Sunday, April 11, 2010

another myself














What is it now with me
And is it as I have become?
Is there no state free from the boundary lines
Of before and after? The window is open today

And the air pours in with piano notes
In its skirts, as though to say, "Look, John,
I've brought these and these" - that is,
A few Beethovens, some Brahamses,

A few choice Poulenc notes... Yes,
It is being free again, the air, it has to keep coming back
Because that's all it's good for.
I want to stay with it out of fear

That keeps me from walking up certain steps,
Knocking on certain doors, fear of growing old
Alone, and of finding no one at the evening end
Of the path except another myself

Nodding a curt greeting: "Well, you've been awhile
But now we're back together, which is what counts."
Air in my path, you could shorten this,
But the breeze has dropped, and silence is the last word.

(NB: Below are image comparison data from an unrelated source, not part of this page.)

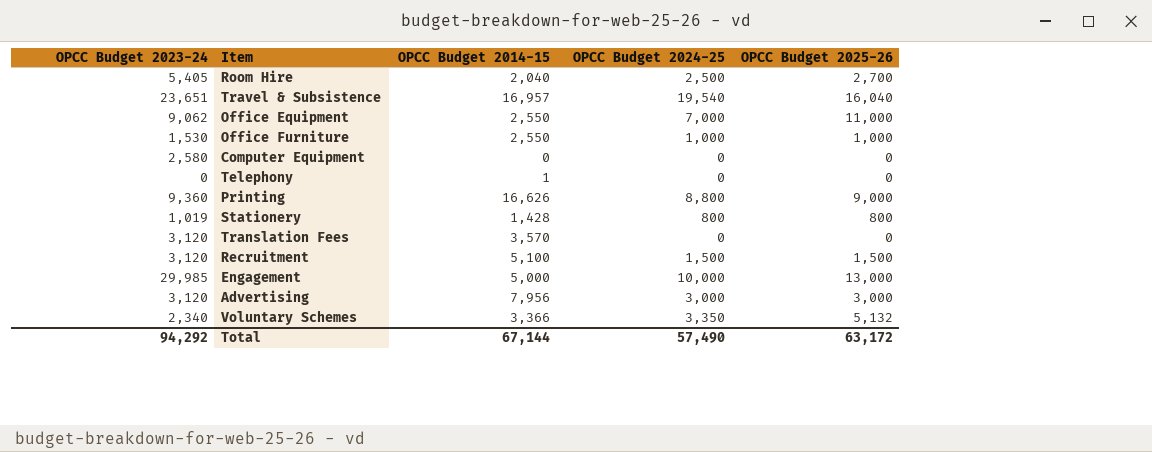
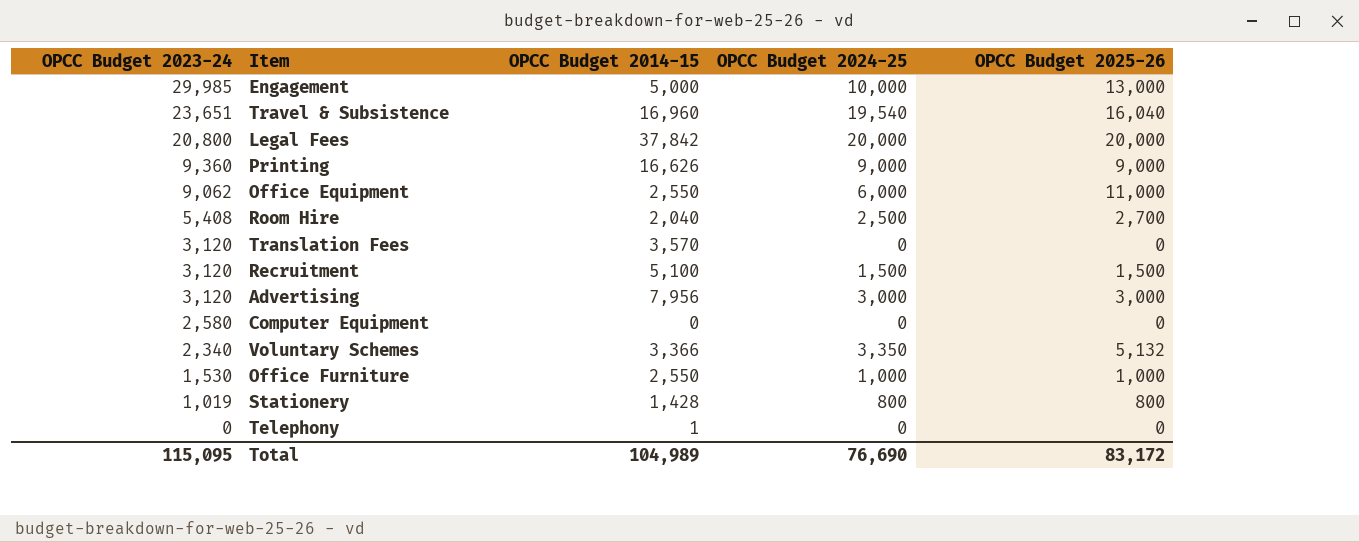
row order: none -> OPCC Budget 2023-24 descending
Travel & Subsistence | OPCC Budget 2014-15: 16,957 -> 16,960
row Legal Fees: none -> 20,800 | 37,842 | 20,000 | 20,000
Printing | OPCC Budget 2024-25: 8,800 -> 9,000
Office Equipment | OPCC Budget 2024-25: 7,000 -> 6,000
Room Hire | OPCC Budget 2023-24: 5,405 -> 5,408
Total | OPCC Budget 2023-24: 94,292 -> 115,095
Total | OPCC Budget 2014-15: 67,144 -> 104,989
Total | OPCC Budget 2024-25: 57,490 -> 76,690
Total | OPCC Budget 2025-26: 63,172 -> 83,172

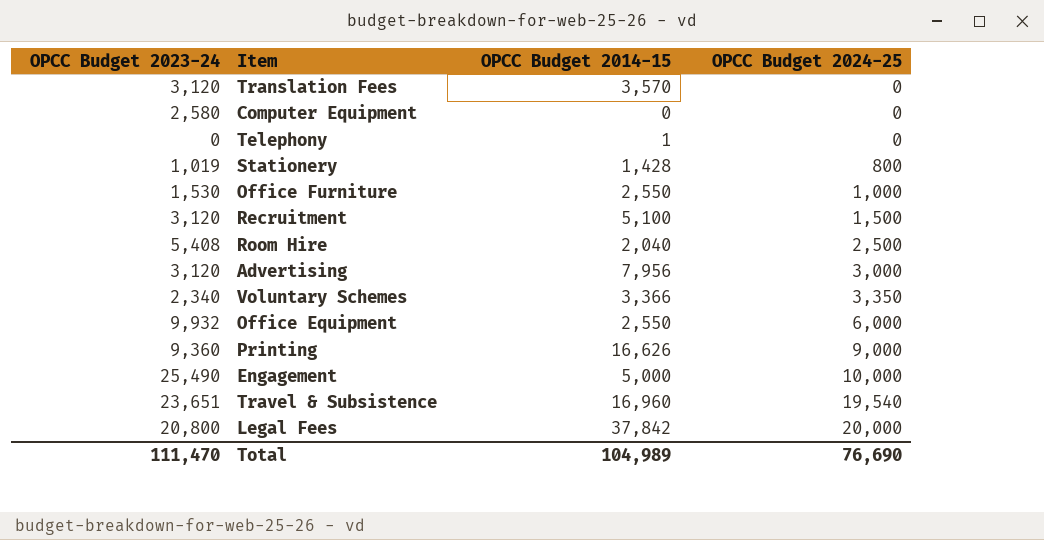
row order: OPCC Budget 2023-24 descending -> OPCC Budget 2024-25 ascending
column OPCC Budget 2025-26 | position: 5 -> none
Office Equipment | OPCC Budget 2023-24: 9,062 -> 9,932
Engagement | OPCC Budget 2023-24: 29,985 -> 25,490
Total | OPCC Budget 2023-24: 115,095 -> 111,470

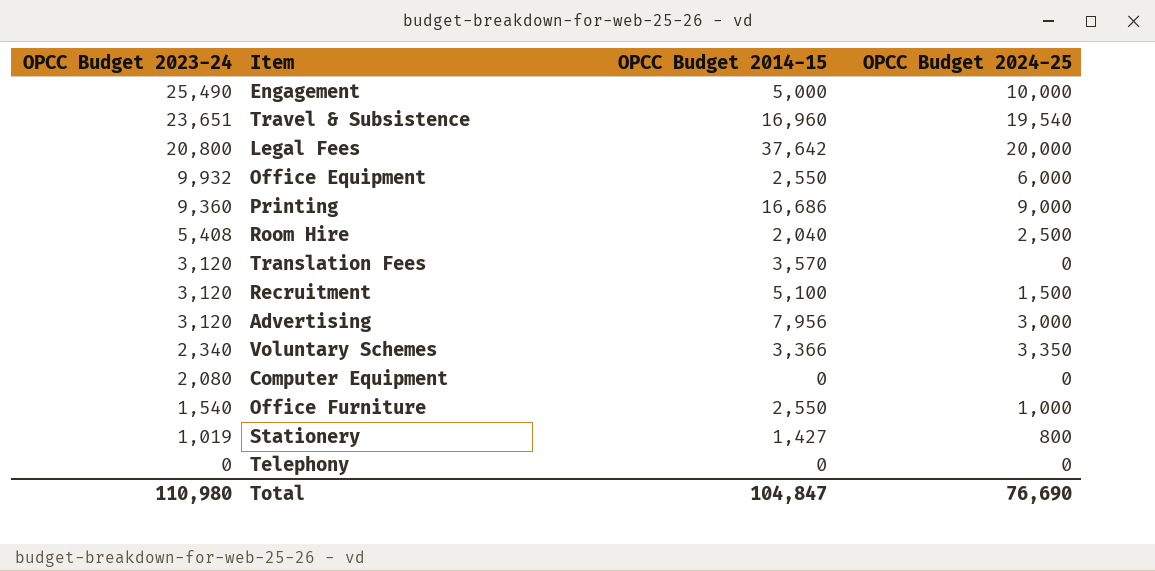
row order: OPCC Budget 2024-25 ascending -> OPCC Budget 2023-24 descending
Legal Fees | OPCC Budget 2014-15: 37,842 -> 37,642
Printing | OPCC Budget 2014-15: 16,626 -> 16,686
Computer Equipment | OPCC Budget 2023-24: 2,580 -> 2,080
Office Furniture | OPCC Budget 2023-24: 1,530 -> 1,540
Stationery | OPCC Budget 2014-15: 1,428 -> 1,427
Telephony | OPCC Budget 2014-15: 1 -> 0
Total | OPCC Budget 2023-24: 111,470 -> 110,980
Total | OPCC Budget 2014-15: 104,989 -> 104,847

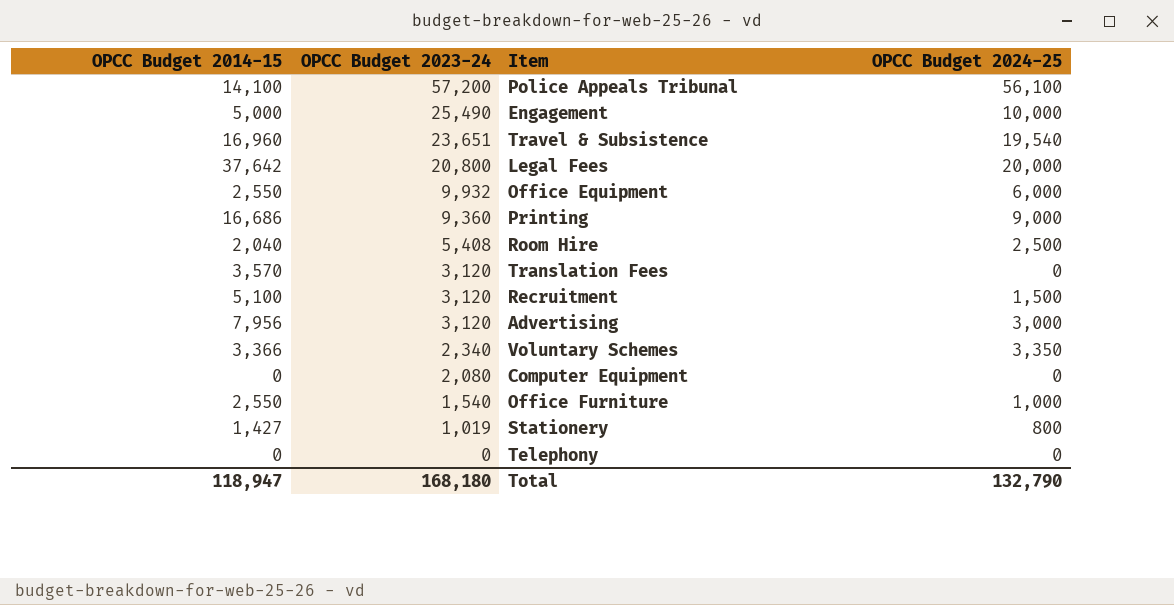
column OPCC Budget 2014-15 | position: 3 -> 1
row Police Appeals Tribunal: none -> 14,100 | 57,200 | 56,100
Total | OPCC Budget 2014-15: 104,847 -> 118,947
Total | OPCC Budget 2023-24: 110,980 -> 168,180
Total | OPCC Budget 2024-25: 76,690 -> 132,790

~ John Ashbery, Fear of Death

2 comments:

Michael Pisaro said...

Thanks Jesse for posting this. I'd forgotten about it (though I think it's in Self-Portrait in a Convex Mirror). Lovely, all the things Ashbery does with the "air" in this poem.

jesse said...

Michael, good to *see* you here.
I have my 1975 Penguin edition at hand, replete with embarrassing annotations [I was 21 when first infatuated with Ashbery's surrealism-he has changed significantly].
I haven't kept current with his work; my re-reading of Self-Portrait and Houseboat Days is occasioned by the imminent arrival of A Wave, so thank you for the prod to revisit a fantastic [and fantastical] writer.